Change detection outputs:
Start of Block
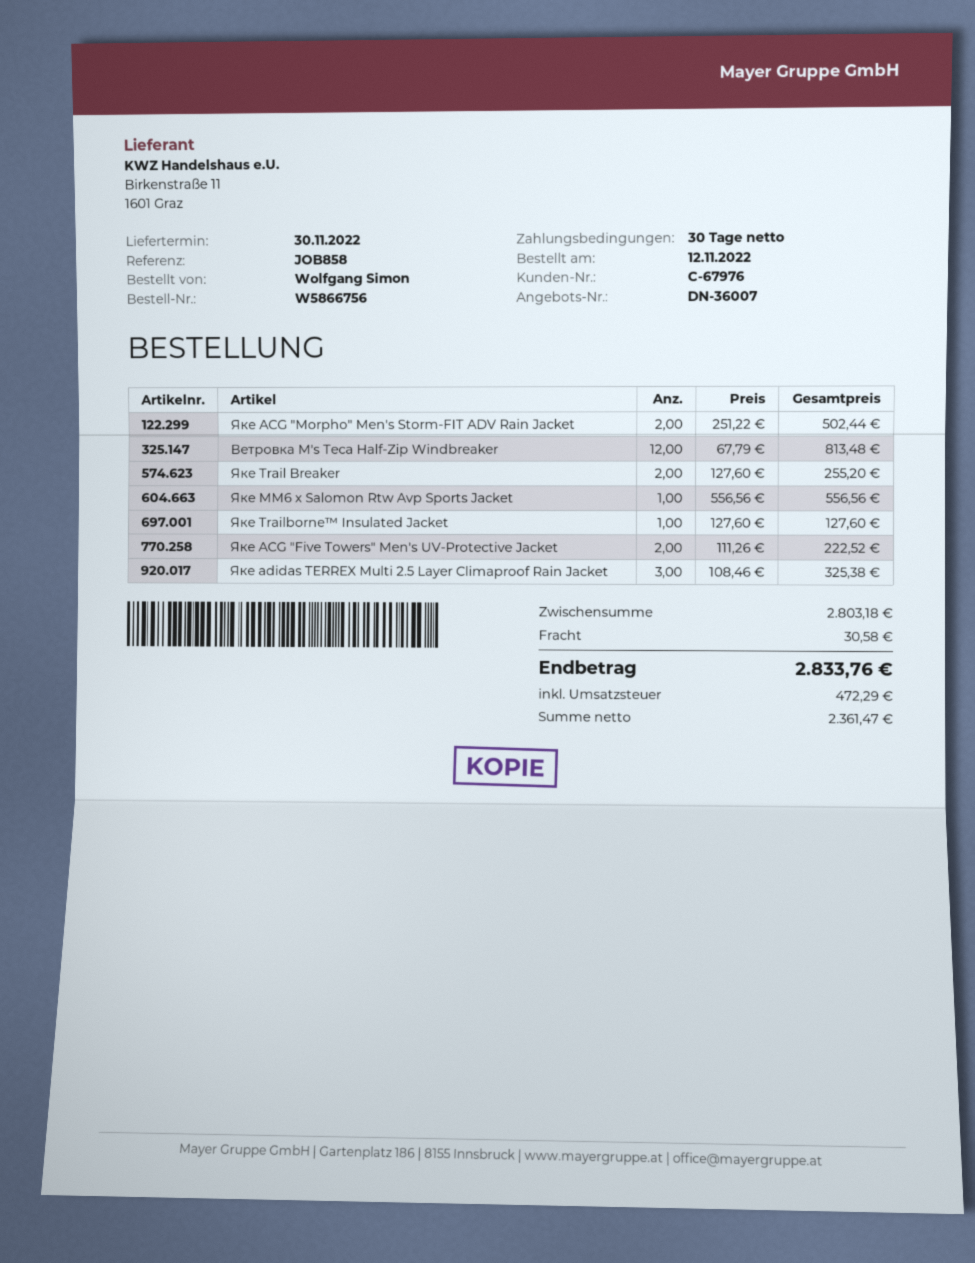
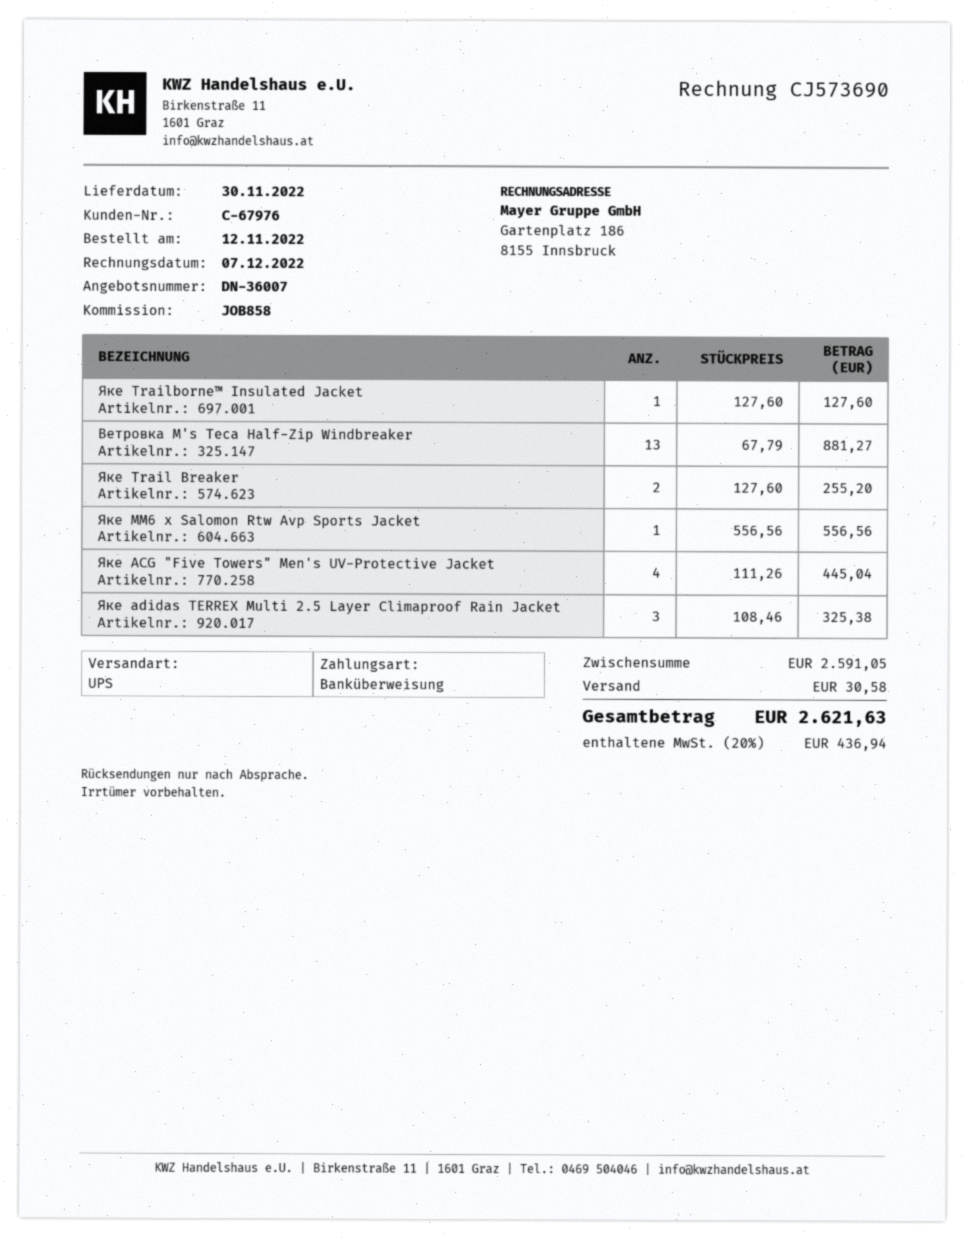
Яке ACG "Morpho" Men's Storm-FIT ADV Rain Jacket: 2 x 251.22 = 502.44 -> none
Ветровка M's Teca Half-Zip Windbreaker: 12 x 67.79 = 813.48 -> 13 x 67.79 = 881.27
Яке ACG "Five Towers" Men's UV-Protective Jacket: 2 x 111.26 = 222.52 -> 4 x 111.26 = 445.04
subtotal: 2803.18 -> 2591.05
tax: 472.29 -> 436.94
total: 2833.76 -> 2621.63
End of Block
**DIRECTIONS FOR THIS TASK**: The lines holding the word "Jacket" are the answer. Pull them out of the records and copy them.

**WRITTEN ANSWER**:
Яке ACG "Morpho" Men's Storm-FIT ADV Rain Jacket: 2 x 251.22 = 502.44 -> none
Яке ACG "Five Towers" Men's UV-Protective Jacket: 2 x 111.26 = 222.52 -> 4 x 111.26 = 445.04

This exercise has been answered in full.